ドラフトと言えば1位から順に将来有望な選手や、即戦力の選手を指名し自分のチームに入ってもらう制度だ。ここ数十年で制度もかなり様変わりしてきた。自由獲得枠が無くなったり、育成選手枠が設けられたり、地方の独立リーグ出身者が注目されたりしている。では、阪神のドラフト1位に相当する選手は活躍している、またはしたのだろうか調べてみました。20150827-1
出典:阪神タイガース

ドラフトとは?

プロ野球志望届けを提出した選手を、NPB(日本野球機構)にあるセントラル・リーグ及びパシフィック・リーグに所属する12球団が獲得したい選手を指名することを指す。

これによって競合した場合は、くじ引きで抽選となり当たったチームが「選手との契約交渉権」を得る。つまり、同意しない場合は指名したことが無駄になるという事だ。

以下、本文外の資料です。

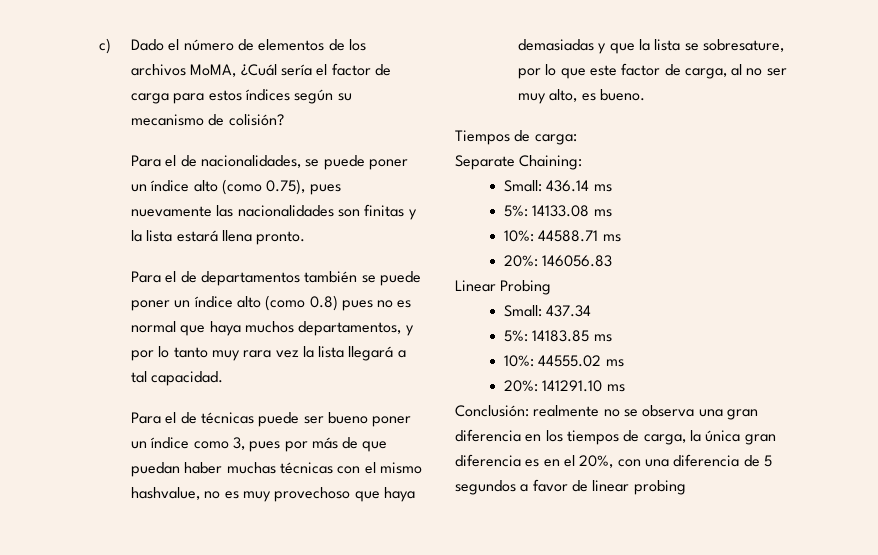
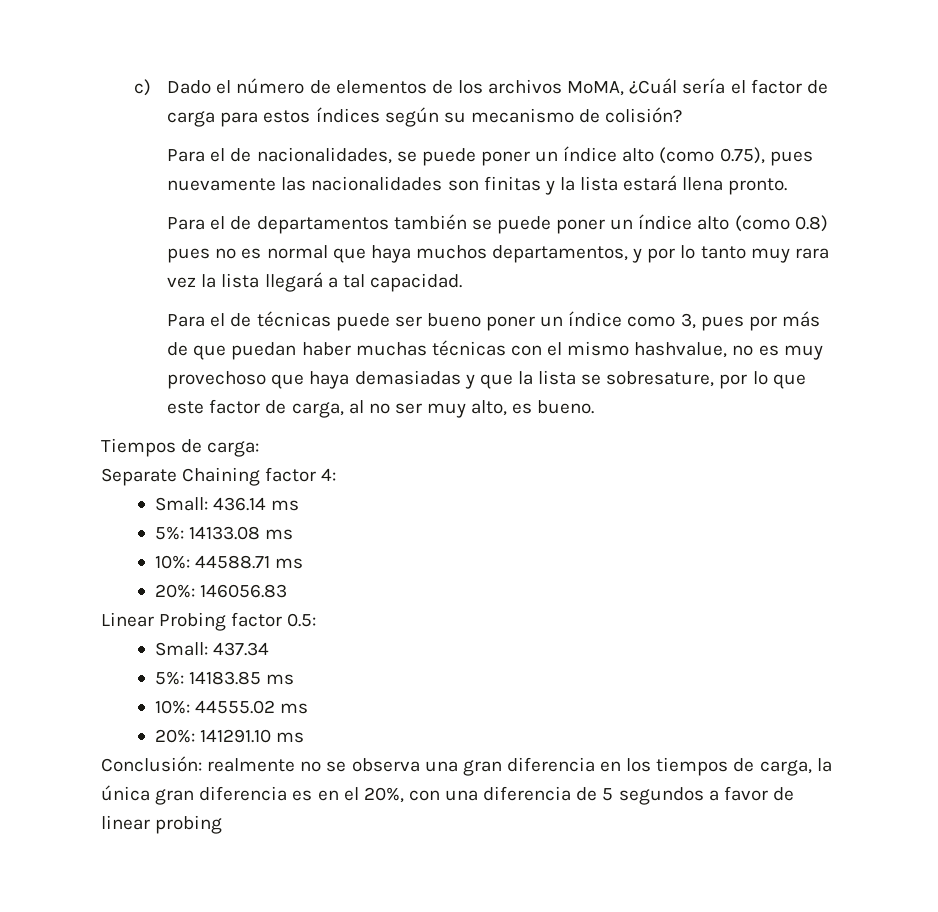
- Separate Chaining:
+ Separate Chaining factor 4:
- Linear Probing
+ Linear Probing factor 0.5:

以前は「高校生選択会議」「大学・社会人 他選択会議」に分けられていた時期があったが、2008年以降は全て統一された。つまり、1球団で高校生ドラフト1位と大学生ドラフト1位という制度が存在したという事だ。

2001年から2004年までは「自由獲得枠」というものがあり、ドラフト会議日以前に独自に契約することが出来たが、当時の明治大学の一場靖弘による裏金問題で、事実上制度は消えた。

育成制度とは、支配下登録選手ではなくあくまで「育成」を目的とした制度だ。ドラフト会議終了時点で、球団選手数が「120人未満」であった場合、選択希望選手を指名終えた後に「育成選手選択会議」が行なわれる。

2001年ドラフト1位相当は「浅井良」と「安藤優也」

この年は自由獲得選手として2名と契約していたので、ドラフト1巡目と2巡目の指名権利が無い。自由獲得枠を使わなかった場合に指名できた当時の制度だ。

浅井良
桐蔭学園高等学校を経て、法政大学から阪神へ入団し2013年で引退。ポジションは外野手と捕手

試合 打数 安打 HR 打率
(11年) 486 688 171 12 66 10 .249
年平均 44.2 62.5 15.5 1.1 6 0.9 .249

捕手から外野手へ転向し、サブとして代打として活躍した。特に2009年と2010年は怪我人が多く出たこともあり、年間100打席以上打席に立った。総合的に見ると、ドラフト1位相当の活躍をした選手とはいえないだろう。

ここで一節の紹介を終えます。